My question is do you guys think that I did something wrong on the install, is this thing using any of the ram in my computer, do I need to change some of the parameters on the vm’s to wake this thing up. I’ve been using usb flash drives for all kind of Os ( Tails, Kali, Pentoo, DragonOS, and a few more ) so this is not the first time and i have done this.
Finally do you guys think that burning a copy of Qubes in a nvme M.2 drive and using an external enclosure to connect thru usb 3.1 will improve anything. At this point I’m baffle on how slow this thing is running and any help will be appreciated.

Hi @urbanrunner, welcome to the Community!

The official Qubes documentation says that

High-speed solid-state drive strongly recommended

In Qubes, you have a lot of virtual machines, each of which requires a lot of reading/writing to the disk, often simultaneously. It’s no big surprise that a slow USB drive would dramatically slow Qubes down.
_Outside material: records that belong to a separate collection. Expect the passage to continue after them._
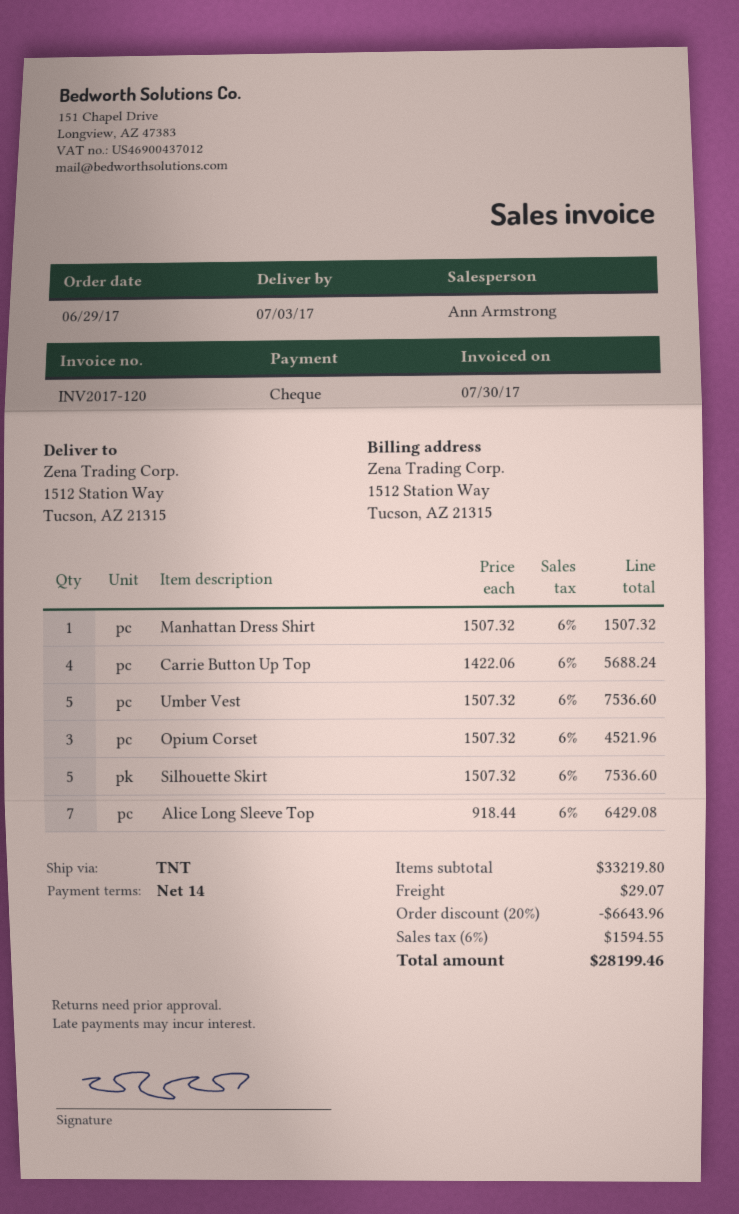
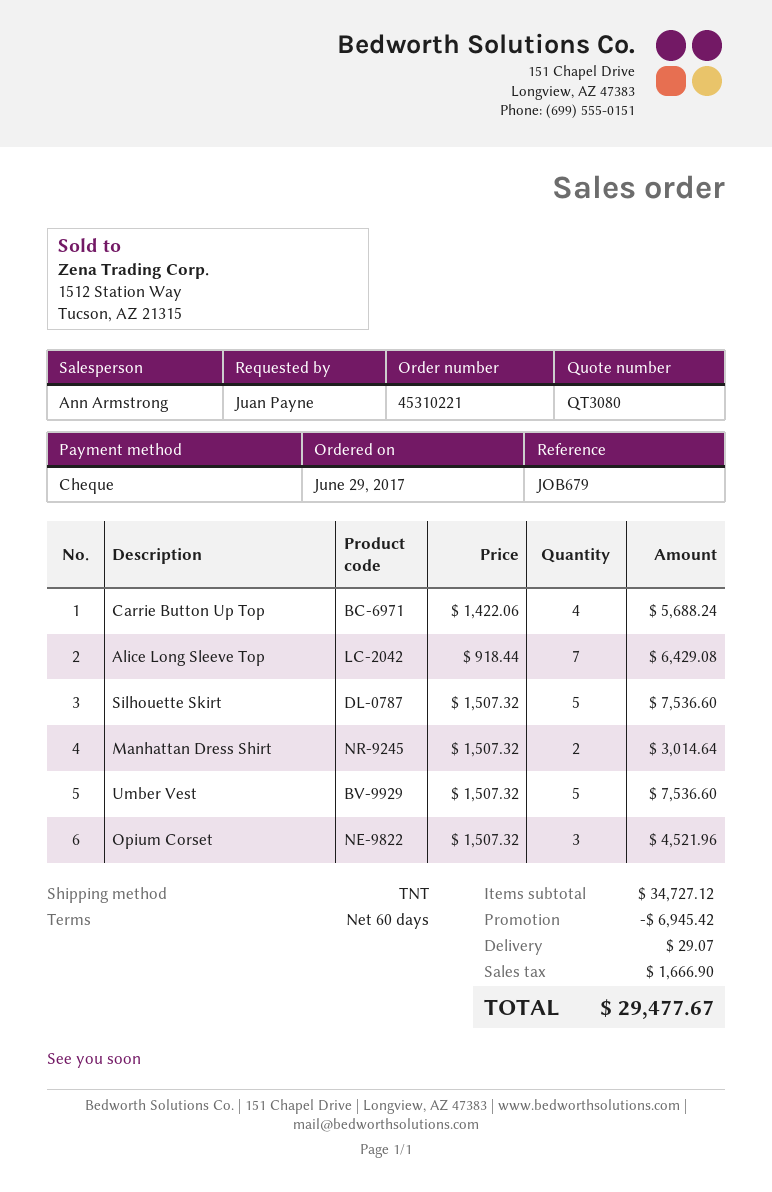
payment terms: 14 days -> 60 days
Manhattan Dress Shirt: 1 x 1507.32 = 1507.32 -> 2 x 1507.32 = 3014.64
subtotal: 33219.80 -> 34727.12
discount: 6643.96 -> 6945.42
tax: 1594.55 -> 1666.90
total: 28199.46 -> 29477.67

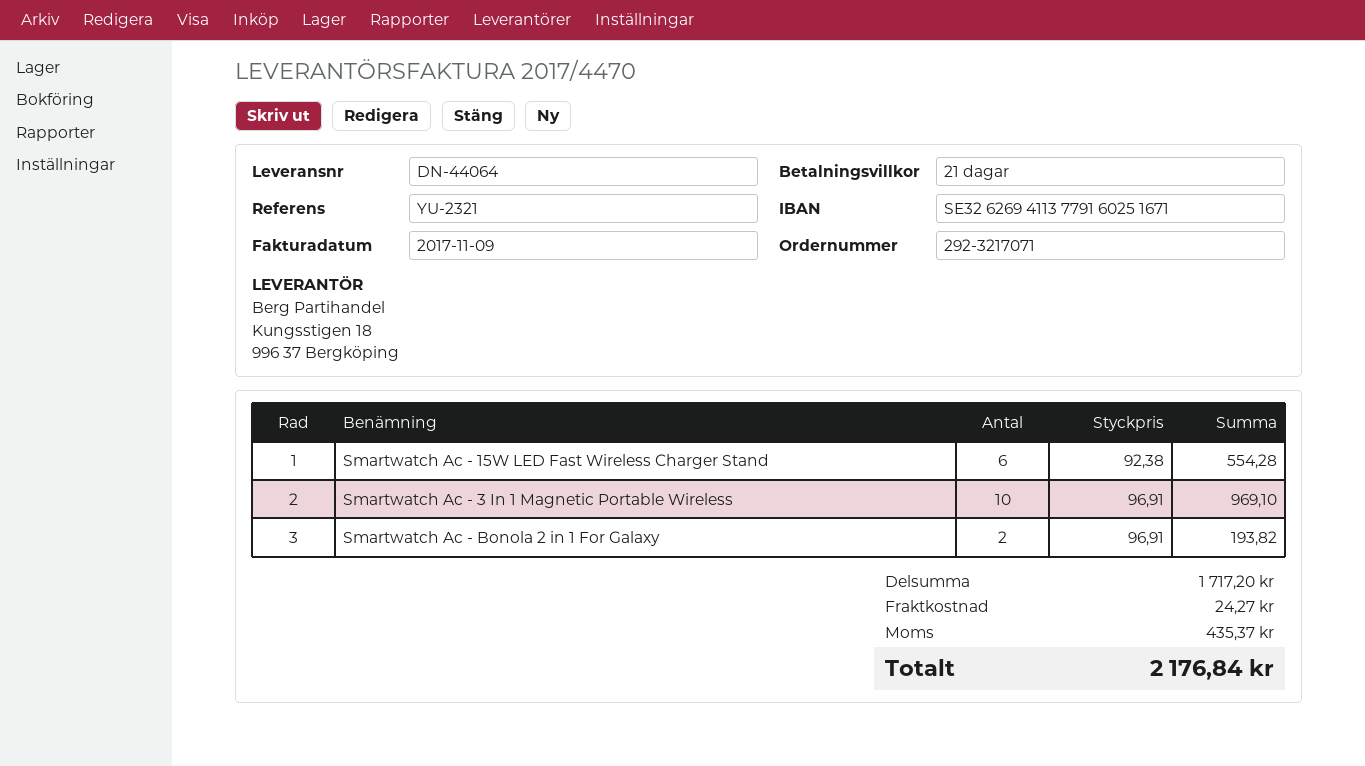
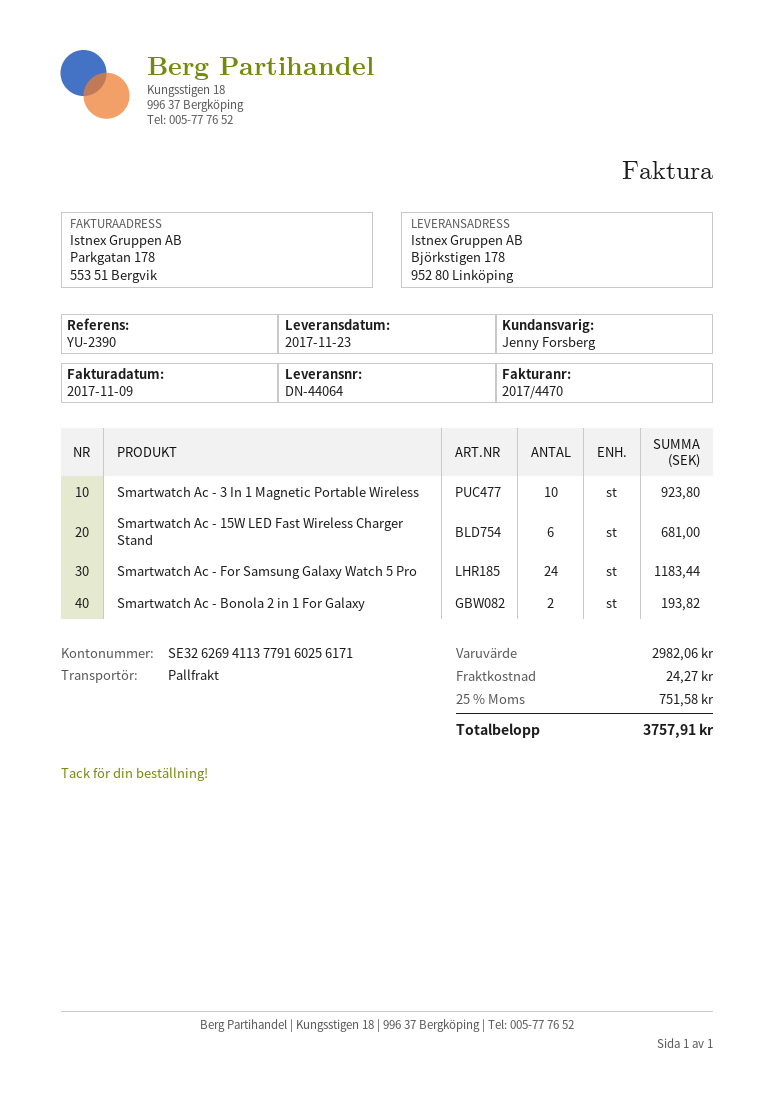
reference: YU-2321 -> YU-2390
bank account: SE3262694113779160251671 -> SE3262694113779160256171
Smartwatch Ac - 15W LED Fast Wireless Charger Stand: 6 for 554.28 -> 6 for 681.00
Smartwatch Ac - 3 In 1 Magnetic Portable Wireless: 10 for 969.10 -> 10 for 923.80
Smartwatch Ac - For Samsung Galaxy Watch 5 Pro: none -> 24 for 1183.44
subtotal: 1717.20 -> 2982.06
tax: 435.37 -> 751.58
total: 2176.84 -> 3757.91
I have to agree with @fsflover on this one. Depending on the speed of your USB bus, you’ll be looking at some serious wait times as your machine boots.

I have a Qubes OS Live USB that I made myself, just to test it in various machines (before I buy them, for example) to see what works and what doesn’t, and I can tell you that the wait times are LONG……(like, 10-minute wait from cold boot to get into lightdm is the worst I’ve had)

That’s partly why the idea of a “Qubes OS Live USB” isn’t really practical (yet).

Unless you can get SATA or M.2 speeds through an external drive, you’ll be in for a bumpy ride.